Friday 2 February 2018

A few of the books that have arrived at VOLUME this week.
Red Clocks by Leni Zumas            $35
In an increasingly plausible dystopian future America, women's reproductive rights have been overturned, and the Personhood Amendment grants rights of life, liberty, and property to every embryo. In a small Oregon fishing town, five very different women navigate these new barriers.
"Leni Zumas here proves she can do almost anything.
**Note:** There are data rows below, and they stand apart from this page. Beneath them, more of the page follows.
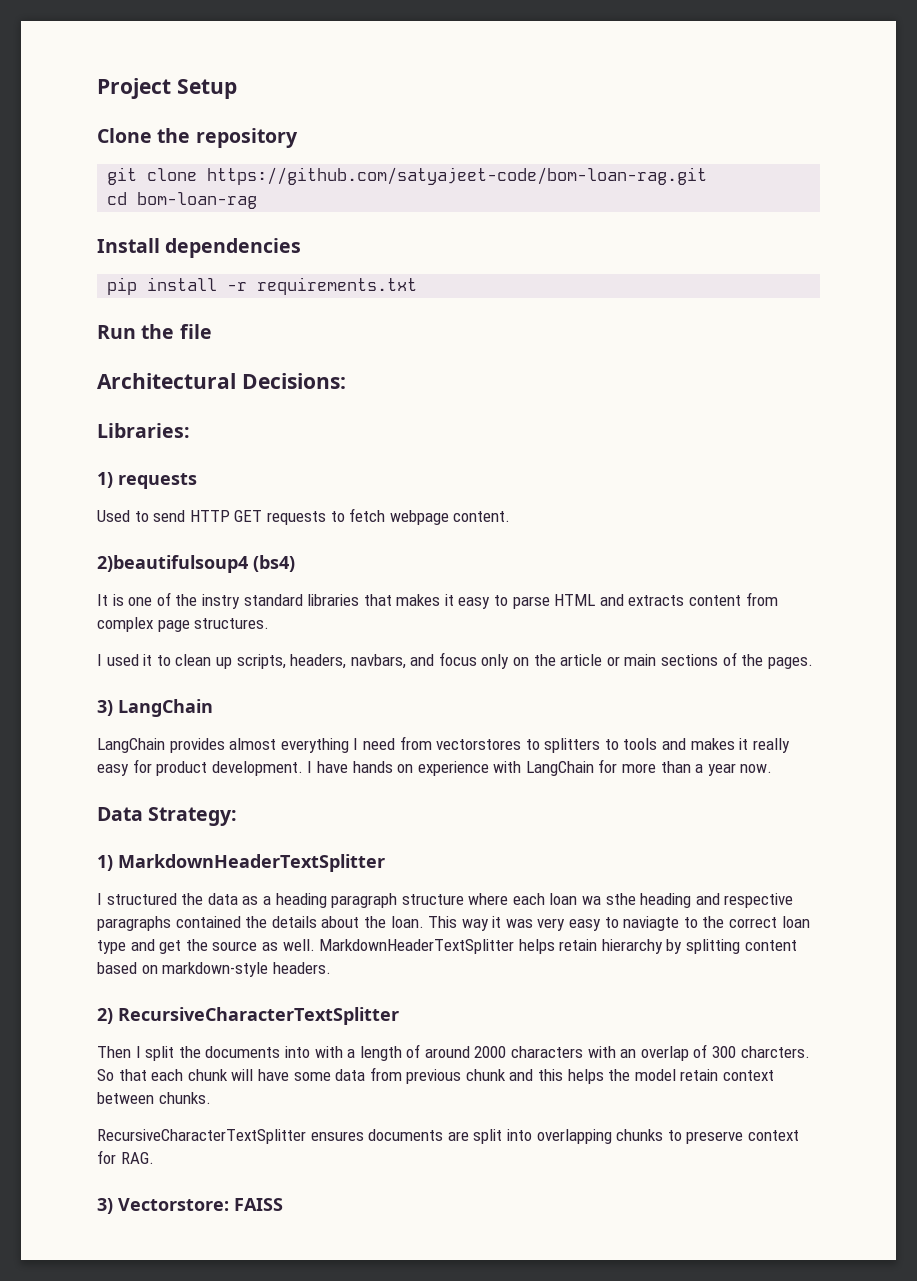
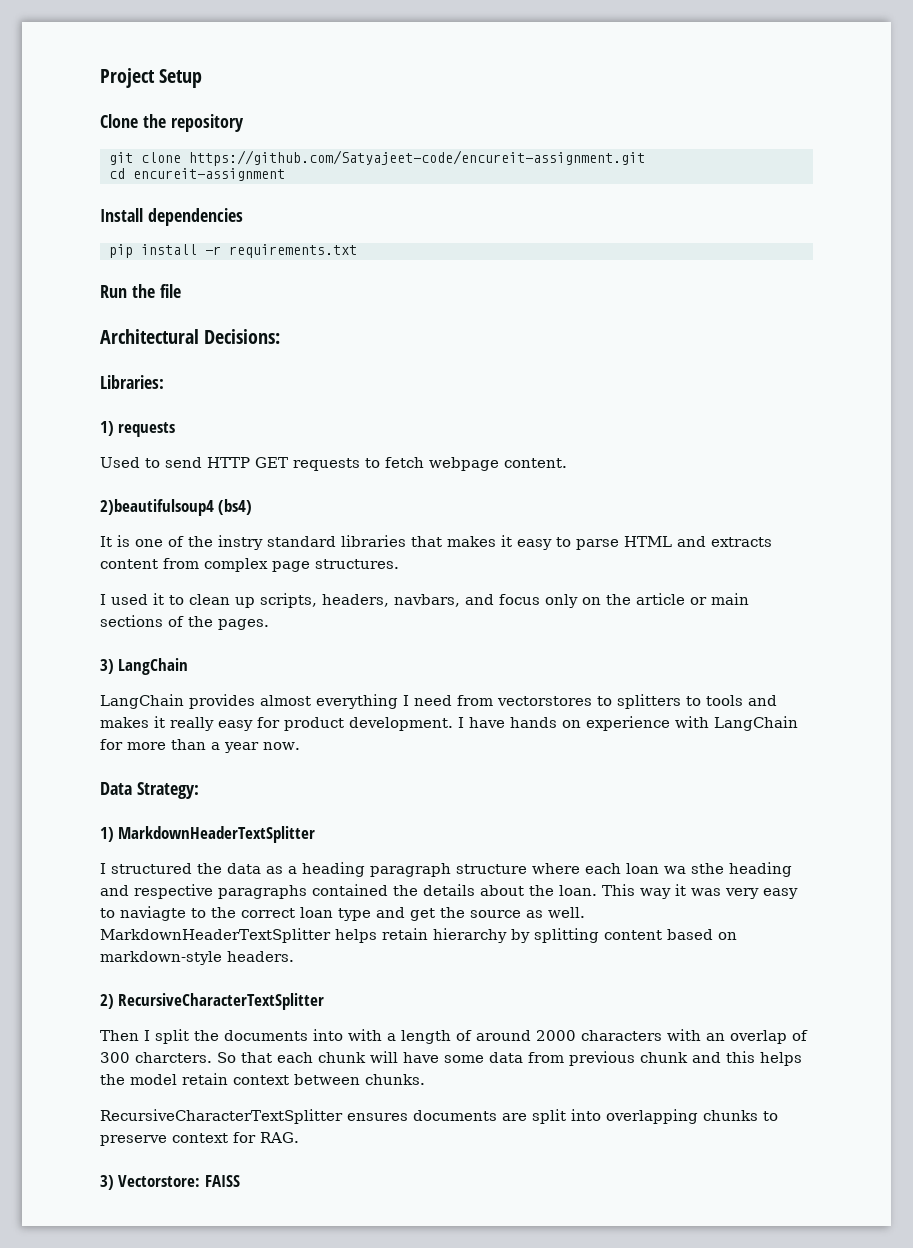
- git clone https://github.com/satyajeet-code/bom-loan-rag.git
+ git clone https://github.com/Satyajeet-code/encureit-assignment.git
- cd bom-loan-rag
+ cd encureit-assignment

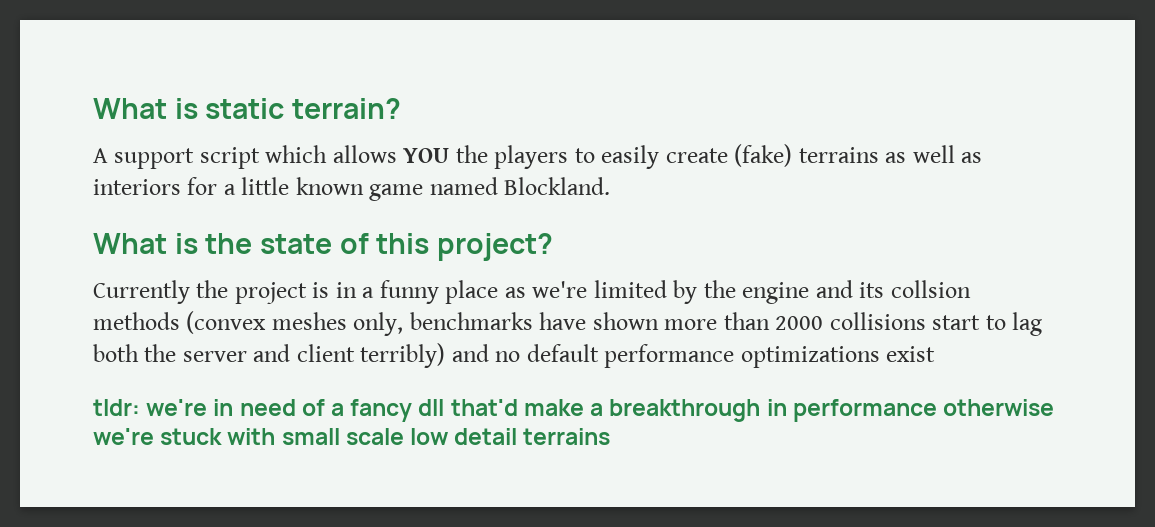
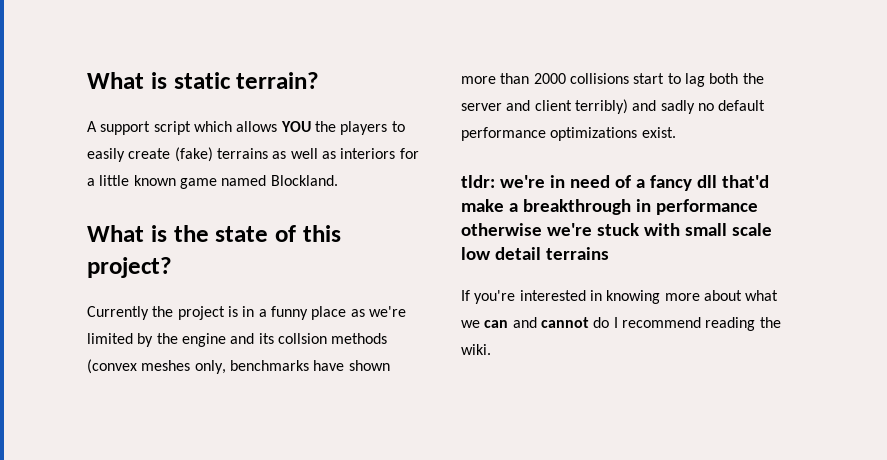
- Currently the project is in a funny place as we're limited by the engine and its collsion methods (convex meshes only, benchmarks have shown more than 2000 collisions start to lag both the server and client terribly) and no default performance optimizations exist
+ Currently the project is in a funny place as we're limited by the engine and its collsion methods (convex meshes only, benchmarks have shown more than 2000 collisions start to lag both the server and client terribly) and sadly no default performance optimizations exist.
+ If you're interested in knowing more about what we can and cannot do I recommend reading the wiki.

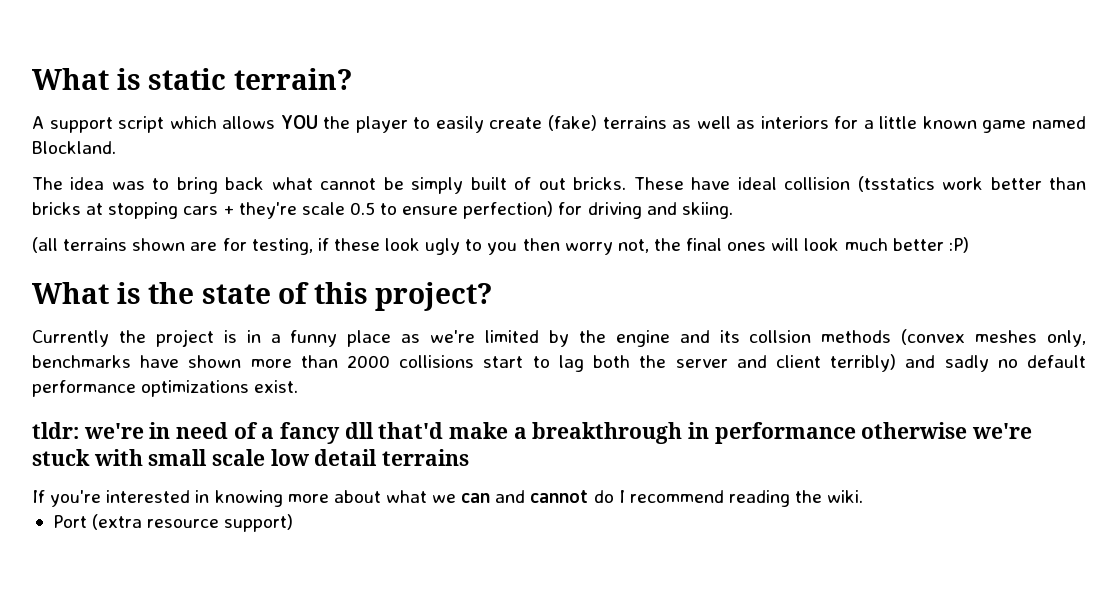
- A support script which allows YOU the players to easily create (fake) terrains as well as interiors for a little known game named Blockland.
+ A support script which allows YOU the player to easily create (fake) terrains as well as interiors for a little known game named Blockland.
+ The idea was to bring back what cannot be simply built of out bricks. These have ideal collision (tsstatics work better than bricks at stopping cars + they're scale 0.5 to ensure perfection) for driving and skiing.
+ (all terrains shown are for testing, if these look ugly to you then worry not, the final ones will look much better :P)
+ Port (extra resource support)

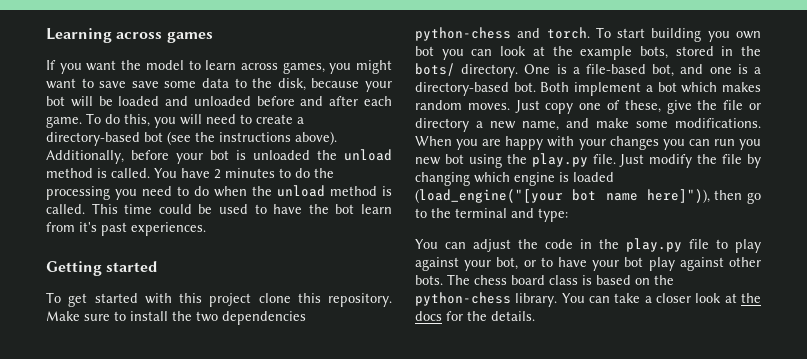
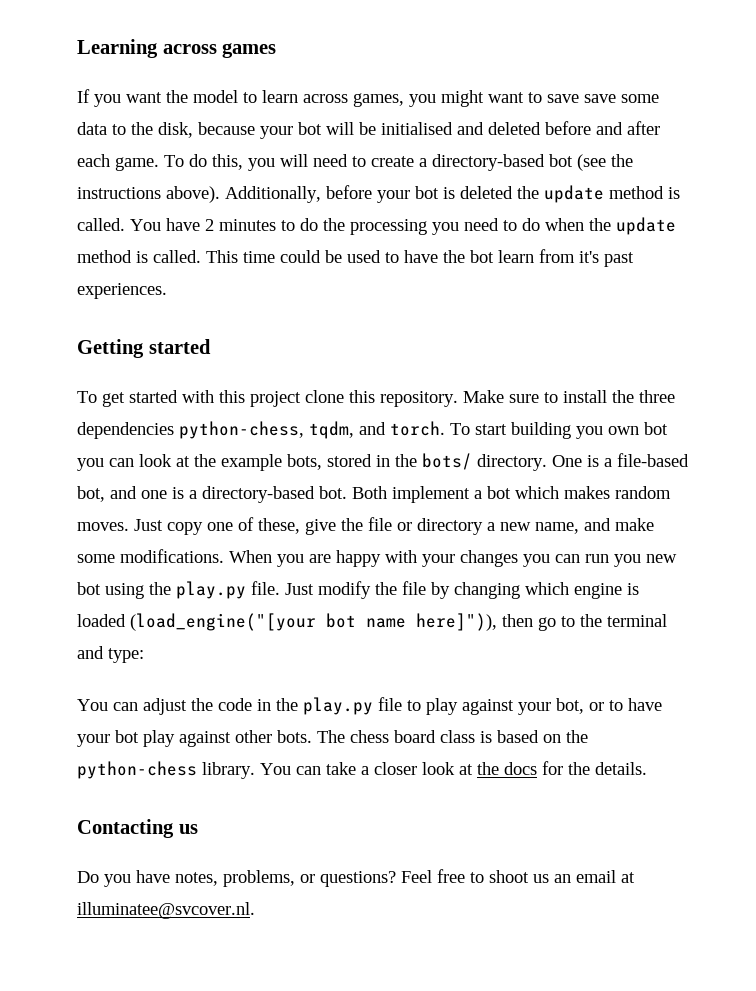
- If you want the model to learn across games, you might want to save save some data to the disk, because your bot will be loaded and unloaded before and after each game.
+ If you want the model to learn across games, you might want to save save some data to the disk, because your bot will be initialised and deleted before and after each game.
- Additionally, before your bot is unloaded the unload method is called.
+ Additionally, before your bot is deleted the update method is called.
- You have 2 minutes to do the processing you need to do when the unload method is called.
+ You have 2 minutes to do the processing you need to do when the update method is called.
- Make sure to install the two dependencies python-chess and torch.
+ Make sure to install the three dependencies python-chess, tqdm, and torch.
+ Contacting us
+ Do you have notes, problems, or questions? Feel free to shoot us an email at illuminatee@svcover.nl.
Red Clocks is funny, mordant, baroque, political, poetic, alarming, and inspiring -not to mention a way forward for fiction now." - Maggie Nelson
"A lyrical and beautifully observed reflection on women's lives." — Naomi Alderman, The New York Times
>> Read an extract
>> Keri Hulme is an object of her gratitude
Wait Till You See Me Dance by Deb Olin Unferth        $34
"Deb Olin Unferth's stories are so smart, fast, full of heart, and distinctive in voice - each an intense little thought-system going out earnestly in search of strange new truths. What an important and exciting talent." - George Saunders
"This book is an astonishment - strange, brainy and loaded with feeling. Deb Olin Unferth shows, with brilliant force, the startling vitality of the short story. She is a master." - Ben Marcus
" Wild, funny and wonderful." - Geoff Dyer
The Dark Dark by Samantha Hunt         $32
Girls turning into women, women turning into deer, people becoming doubles of themselves and each other - Hunt's sharply written stories concern characters on the verge of becoming something else. From the author of Mr Splitfoot
"The Dark Dark reads like a feminist manifesto threaded through imaginative fiction; it's the most evocative, impressive collection I've read this year." - The Paris Review
>> A sample story

Out of Nothing by Daniel Locke and David Blandy         $33
A wonderful colourful graphic for children, covering the whole of history, from the Big Bang to an imagined future, showing how human progress is achieved through a combination of observation, imagination and communication. 
Birds, Art, Life, Death: A field guide to the small and significant by Kyo Maclear          $35
Meeting an urban musician with a passion for birds, Maclear became fascinated by the relationship between creativity and nature. In the year that they spent together, Maclear began to apply the principles and approaches of birdwatching to other areas of life, and made some gently profound discoveries. What is the gift that the small and the particular can give us that we are usually too busy and too 'big picture' focused to see? A lovely book. 
"Original, charming, a little eccentric even. The book is a delight." - Nigel Slater
My Twentieth Century Evening and Other Small Breakthroughs by Kazuo Ishiouro        $13
Ishiguro's Nobel Prize Lecture contains reflections on his own novels, reveals his sources of inspiration, explores his ambivalent relationship with his birthplace of Japan (which he left at age five), and emphasises the importance of literature to the world.
The Adulterants by Joe Dunthorne         $35
Ray mostly did not cheat on his pregnant wife. He only sometimes despises every one of his friends. And though his career as a freelance tech journalist is dismal and he spends his afternoons churning out third-rate listicles, he dreams of making a difference. But Ray is about to learn that his special talent is for making things worse. Joe Dunthorne dissects the urban millennial psyche of a man too old to be an actual millennial.
Black Edge: Inside information, dirty money, and the quest to bring down the most wanted man on Wall Street by Sheelah Kolhatkar     $28
A revelatory look at the grey zone in which so much of Wall Street functions, and a window into the transformation of the worldwide economy. This is a true-life legal thriller that takes readers inside the US government's pursuit of hedge fund accumulator Steven Cohen and his employees, and raises urgent questions about power and wealth. 
Homesick for Another World by Otessa Moshfegh         $26
Moshfegh's stories expose the limitless range of self-deception that human beings can employ and, at the same time, infuse the grotesque and outrageous with tenderness and compassion. From the author of the Booker-short-listed Eileen
"Razor-sharp." - Zadie Smith

Geis 2: A Game Without Rules by Alexis Deacon          $33
The struggle for power continues in Alexis Deacon's excellent supernatural medieval graphic fantasy series. The contenders find themselves divided against their will and thrown into a mysterious game. Exciting and well-drawn. Start with Geis #1.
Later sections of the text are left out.